_Description of the task_:
So that the copy stays text only, transcribe the data below exactly and exclude the images.

Content starts

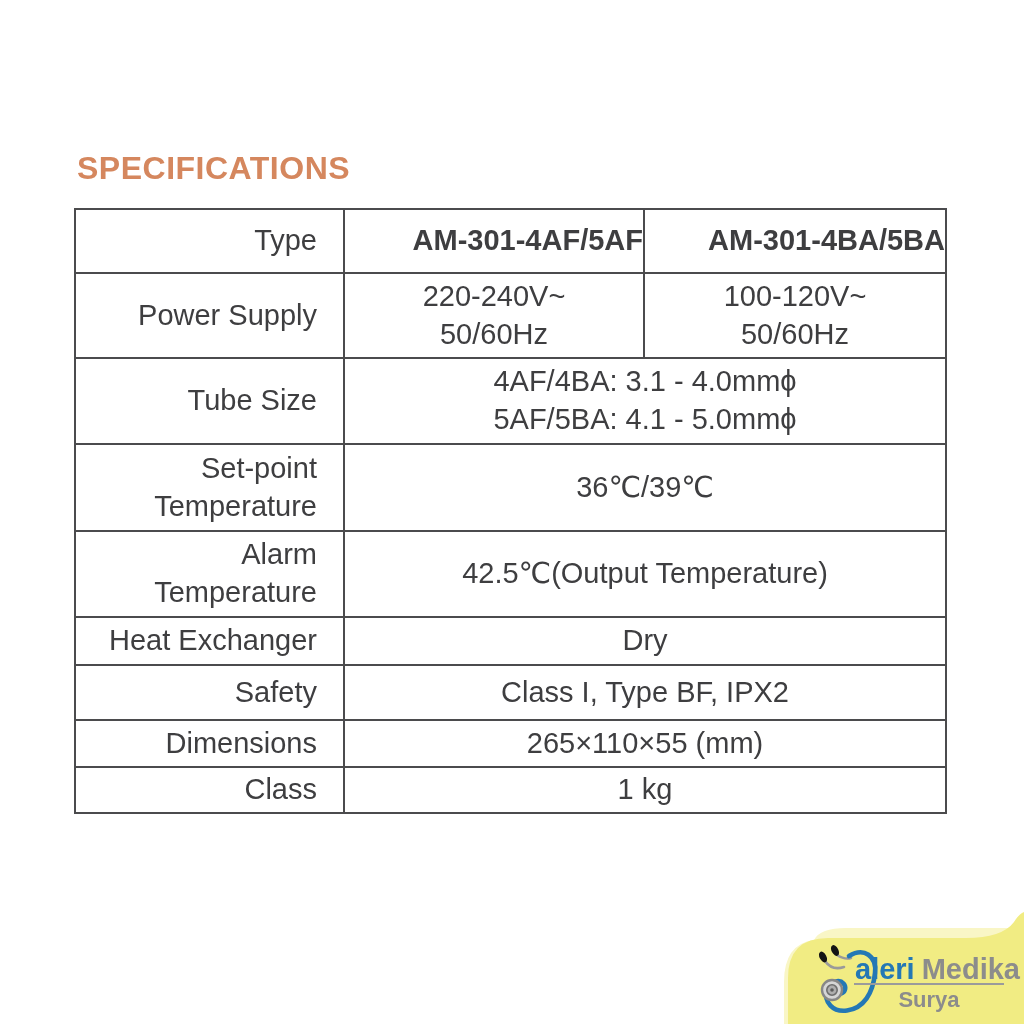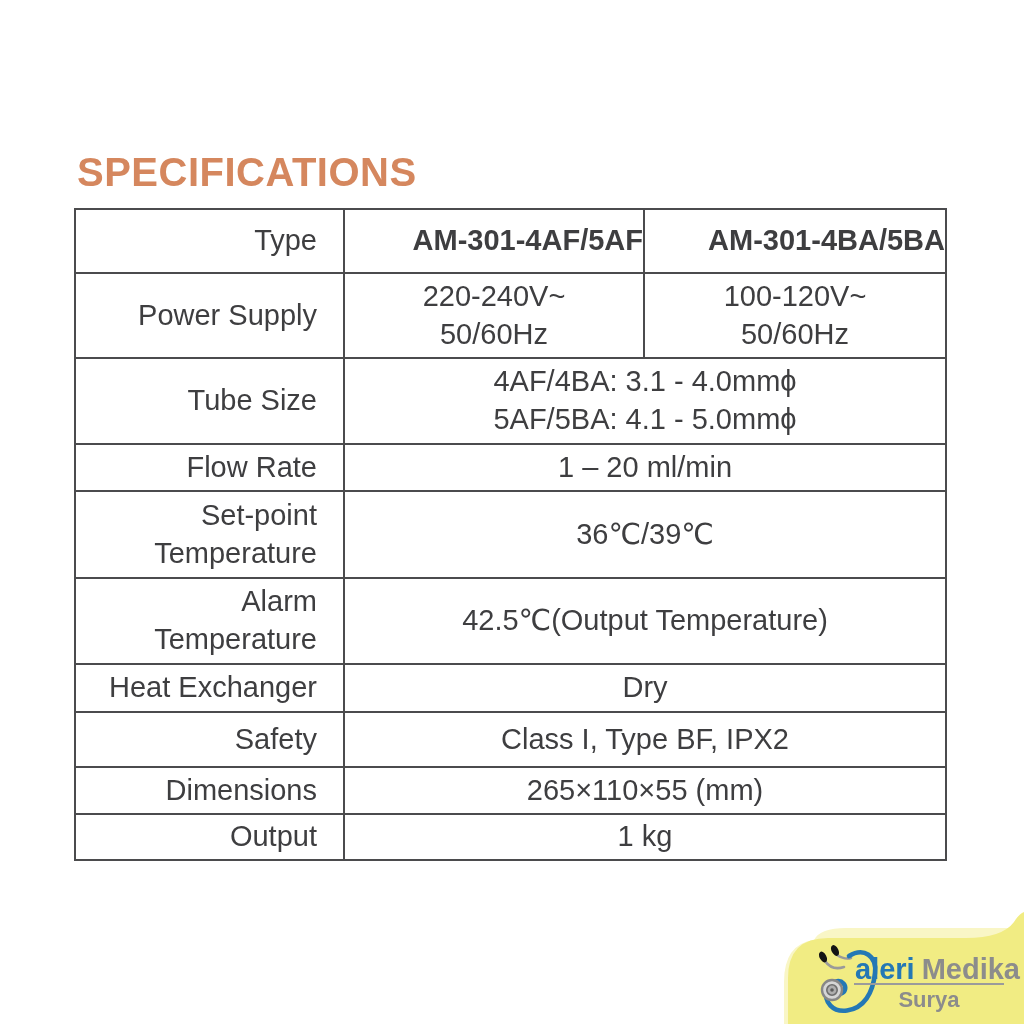--- a/index.html
+++ b/index.html
@@ -16,21 +16,21 @@
   body{
     background:#ffffff;
     font-family:"Liberation Sans","DejaVu Sans",sans-serif;
     position:relative;
     overflow:hidden;
   }
   .page{position:absolute;inset:0;}
   .title{
     position:absolute;
     left:77px;top:150px;
-    font-size:40px;
+    font-size:32px;
     font-weight:700;
     letter-spacing:.5px;
     color:var(--title);
   }
   table.spec{
     position:absolute;
     left:74px;top:208px;
     width:871px;
     border-collapse:collapse;
     table-layout:fixed;
@@ -123,24 +123,20 @@
         <td class="val">220-240V~
 50/60Hz</td>
         <td class="val">100-120V~
 50/60Hz</td>
       </tr>
       <tr class="r3">
         <td class="label">Tube Size</td>
         <td class="val" colspan="2">4AF/4BA: 3.1 - 4.0mmϕ
 5AF/5BA: 4.1 - 5.0mmϕ</td>
       </tr>
-      <tr class="r4">
-        <td class="label">Flow Rate</td>
-        <td class="val" colspan="2">1 – 20 ml/min</td>
-      </tr>
       <tr class="r5">
         <td class="label">Set-point Temperature</td>
         <td class="val" colspan="2">36℃/39℃</td>
       </tr>
       <tr class="r6">
         <td class="label">Alarm Temperature</td>
         <td class="val" colspan="2">42.5℃(Output Temperature)</td>
       </tr>
       <tr class="r7">
         <td class="label">Heat Exchanger</td>
@@ -148,21 +144,21 @@
       </tr>
       <tr class="r8">
         <td class="label">Safety</td>
         <td class="val" colspan="2">Class I, Type BF, IPX2</td>
       </tr>
       <tr class="r9">
         <td class="label">Dimensions</td>
         <td class="val" colspan="2">265×110×55 (mm)</td>
       </tr>
       <tr class="r10">
-        <td class="label">Output</td>
+        <td class="label">Class</td>
         <td class="val" colspan="2">1 kg</td>
       </tr>
     </tbody>
   </table>
 
   <div class="badge">
     <svg class="badge-bg" viewBox="0 0 240 114" aria-hidden="true">
       <path d="M62 18 H240 V114 H0 V72 Q0 34 30 30 Q36 18 62 18 Z" fill="var(--badge-cream)"></path>
       <path d="M44 28 H182 Q218 28 230 12 Q235 4 240 2 V114 H4 V68 Q4 28 44 28 Z" fill="var(--badge-yellow)"></path>
     </svg>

Content ends

_Expected answer_:
--- a/index.html
+++ b/index.html
@@ -16,21 +16,21 @@
   body{
     background:#ffffff;
     font-family:"Liberation Sans","DejaVu Sans",sans-serif;
     position:relative;
     overflow:hidden;
   }
   .page{position:absolute;inset:0;}
   .title{
     position:absolute;
     left:77px;top:150px;
-    font-size:40px;
+    font-size:32px;
     font-weight:700;
     letter-spacing:.5px;
     color:var(--title);
   }
   table.spec{
     position:absolute;
     left:74px;top:208px;
     width:871px;
     border-collapse:collapse;
     table-layout:fixed;
@@ -123,24 +123,20 @@
         <td class="val">220-240V~
 50/60Hz</td>
         <td class="val">100-120V~
 50/60Hz</td>
       </tr>
       <tr class="r3">
         <td class="label">Tube Size</td>
         <td class="val" colspan="2">4AF/4BA: 3.1 - 4.0mmϕ
 5AF/5BA: 4.1 - 5.0mmϕ</td>
       </tr>
-      <tr class="r4">
-        <td class="label">Flow Rate</td>
-        <td class="val" colspan="2">1 – 20 ml/min</td>
-      </tr>
       <tr class="r5">
         <td class="label">Set-point Temperature</td>
         <td class="val" colspan="2">36℃/39℃</td>
       </tr>
       <tr class="r6">
         <td class="label">Alarm Temperature</td>
         <td class="val" colspan="2">42.5℃(Output Temperature)</td>
       </tr>
       <tr class="r7">
         <td class="label">Heat Exchanger</td>
@@ -148,21 +144,21 @@
       </tr>
       <tr class="r8">
         <td class="label">Safety</td>
         <td class="val" colspan="2">Class I, Type BF, IPX2</td>
       </tr>
       <tr class="r9">
         <td class="label">Dimensions</td>
         <td class="val" colspan="2">265×110×55 (mm)</td>
       </tr>
       <tr class="r10">
-        <td class="label">Output</td>
+        <td class="label">Class</td>
         <td class="val" colspan="2">1 kg</td>
       </tr>
     </tbody>
   </table>
 
   <div class="badge">
     <svg class="badge-bg" viewBox="0 0 240 114" aria-hidden="true">
       <path d="M62 18 H240 V114 H0 V72 Q0 34 30 30 Q36 18 62 18 Z" fill="var(--badge-cream)"></path>
       <path d="M44 28 H182 Q218 28 230 12 Q235 4 240 2 V114 H4 V68 Q4 28 44 28 Z" fill="var(--badge-yellow)"></path>
     </svg>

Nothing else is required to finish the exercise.